Material shown:
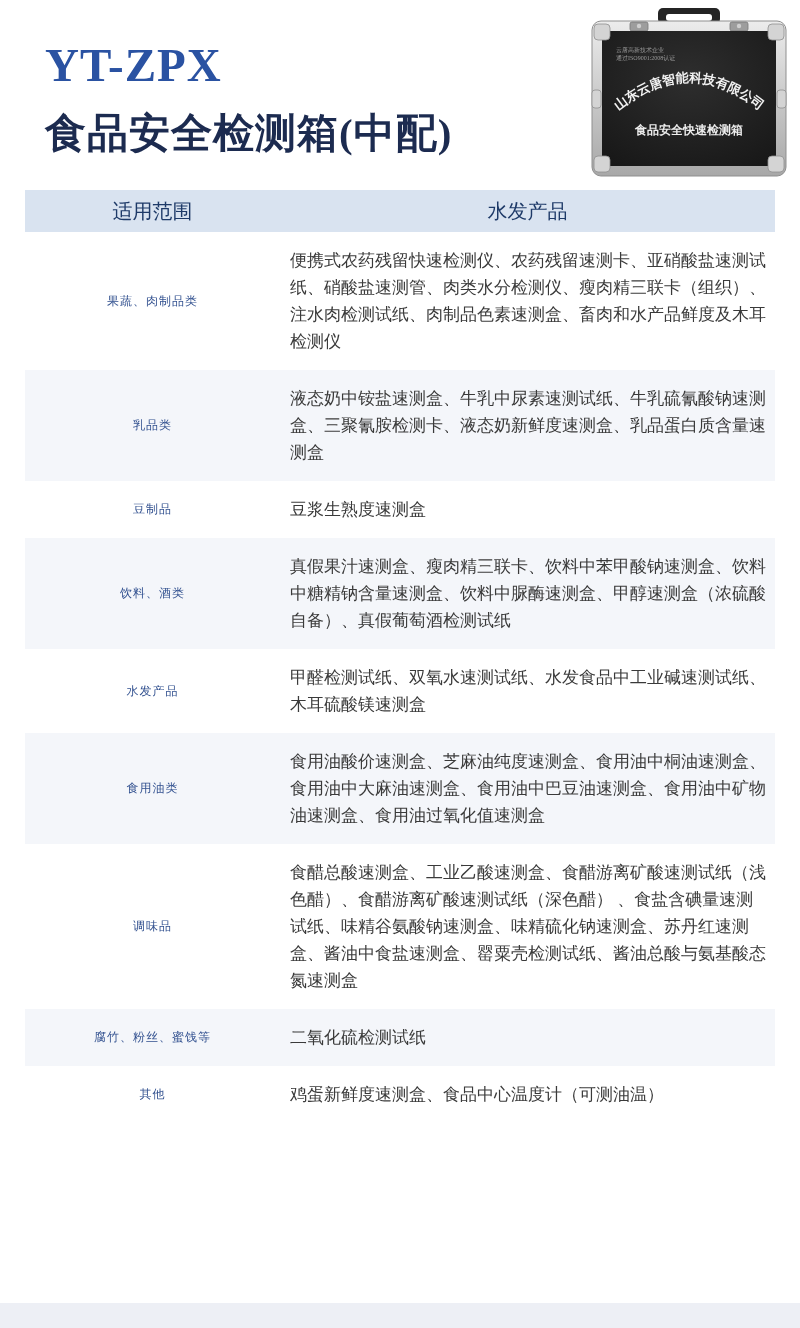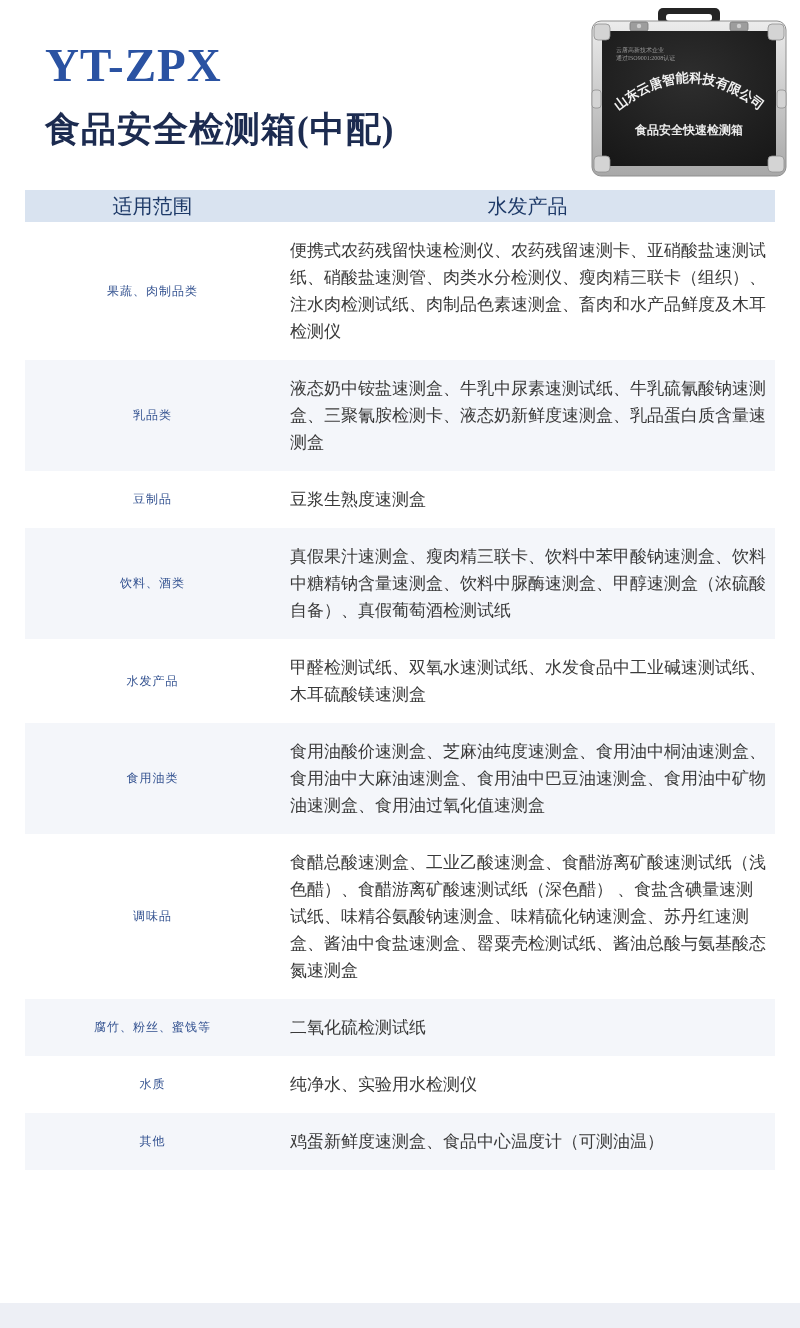--- a/index.html
+++ b/index.html
@@ -16,7 +16,7 @@
     letter-spacing:1px;line-height:1.1;margin:0;
   }
   .prod-title{
-    font-size:35px;font-weight:bold;color:#1c2b50;
+    font-size:41px;font-weight:bold;color:#1c2b50;
     margin:14px 0 0 0;letter-spacing:1px;
   }
   .case-wrap{position:absolute;right:12px;top:6px;width:198px;height:176px;}

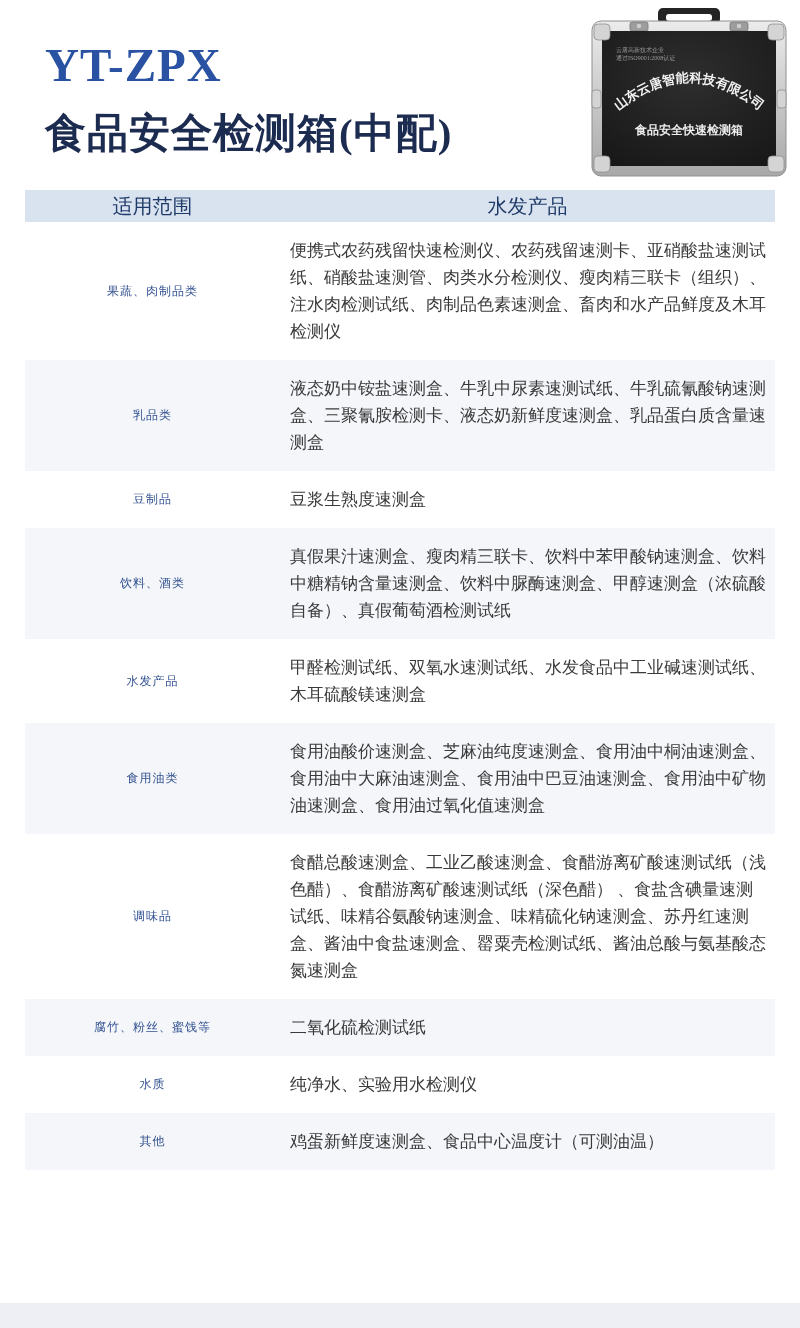--- a/index.html
+++ b/index.html
@@ -27,7 +27,7 @@
   }
   .spec-table th{
     background:#d9e3f0;color:#1e3a68;font-weight:normal;
-    font-size:20px;height:32px;text-align:center;padding:0;
+    font-size:20px;height:42px;text-align:center;padding:0;
   }
   .spec-table col.c-scope{width:255px;}
   .spec-table col.c-items{width:495px;}

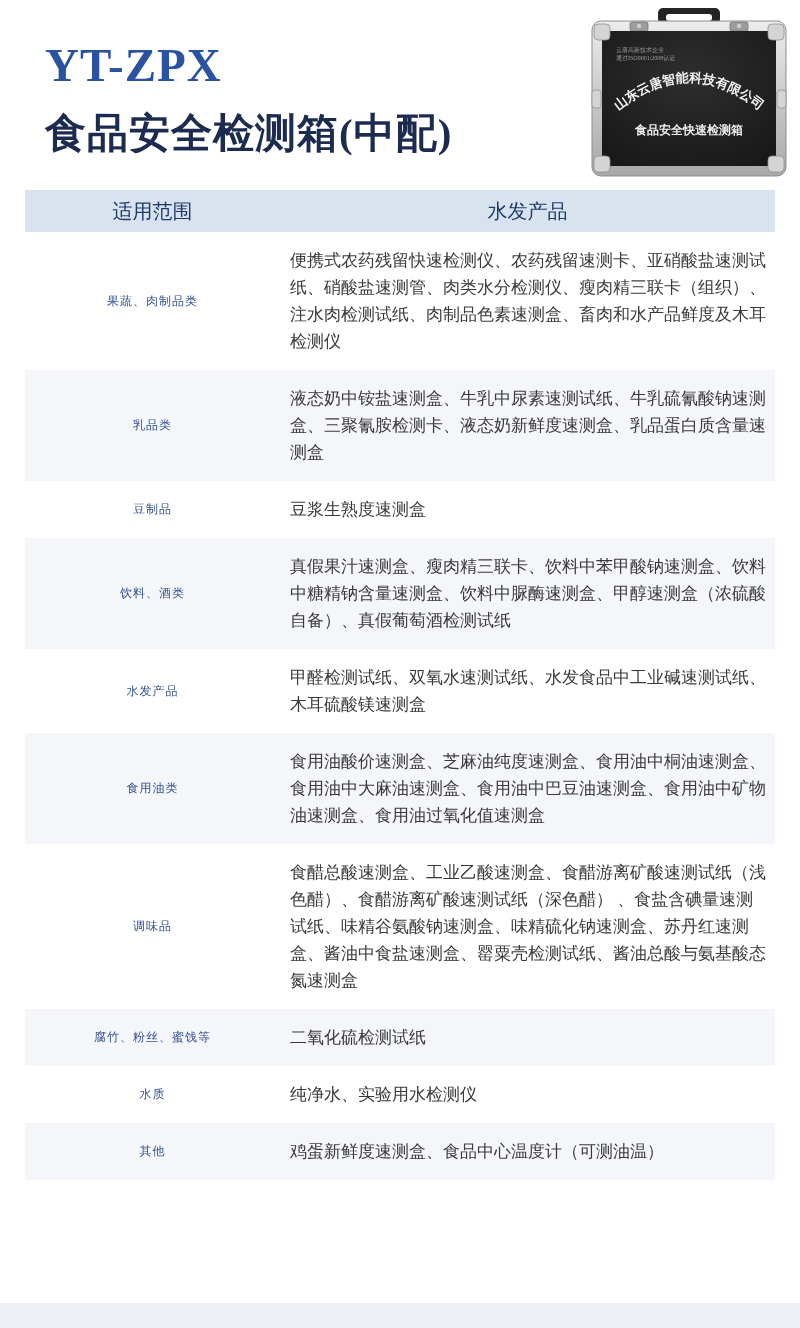--- a/index.html
+++ b/index.html
@@ -153,10 +153,6 @@
       <td class="items-cell">二氧化硫检测试纸</td>
     </tr>
     <tr>
-      <td class="scope-cell">水质</td>
-      <td class="items-cell">纯净水、实验用水检测仪</td>
-    </tr>
-    <tr>
       <td class="scope-cell">其他</td>
       <td class="items-cell">鸡蛋新鲜度速测盒、食品中心温度计（可测油温）</td>
     </tr>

What you need to do:
Transcribe all of the data above exactly; no picture belongs in the copy.

Exercise answer:
--- a/index.html
+++ b/index.html
@@ -16,7 +16,7 @@
     letter-spacing:1px;line-height:1.1;margin:0;
   }
   .prod-title{
-    font-size:35px;font-weight:bold;color:#1c2b50;
+    font-size:41px;font-weight:bold;color:#1c2b50;
     margin:14px 0 0 0;letter-spacing:1px;
   }
   .case-wrap{position:absolute;right:12px;top:6px;width:198px;height:176px;}

--- a/index.html
+++ b/index.html
@@ -27,7 +27,7 @@
   }
   .spec-table th{
     background:#d9e3f0;color:#1e3a68;font-weight:normal;
-    font-size:20px;height:32px;text-align:center;padding:0;
+    font-size:20px;height:42px;text-align:center;padding:0;
   }
   .spec-table col.c-scope{width:255px;}
   .spec-table col.c-items{width:495px;}

--- a/index.html
+++ b/index.html
@@ -153,10 +153,6 @@
       <td class="items-cell">二氧化硫检测试纸</td>
     </tr>
     <tr>
-      <td class="scope-cell">水质</td>
-      <td class="items-cell">纯净水、实验用水检测仪</td>
-    </tr>
-    <tr>
       <td class="scope-cell">其他</td>
       <td class="items-cell">鸡蛋新鲜度速测盒、食品中心温度计（可测油温）</td>
     </tr>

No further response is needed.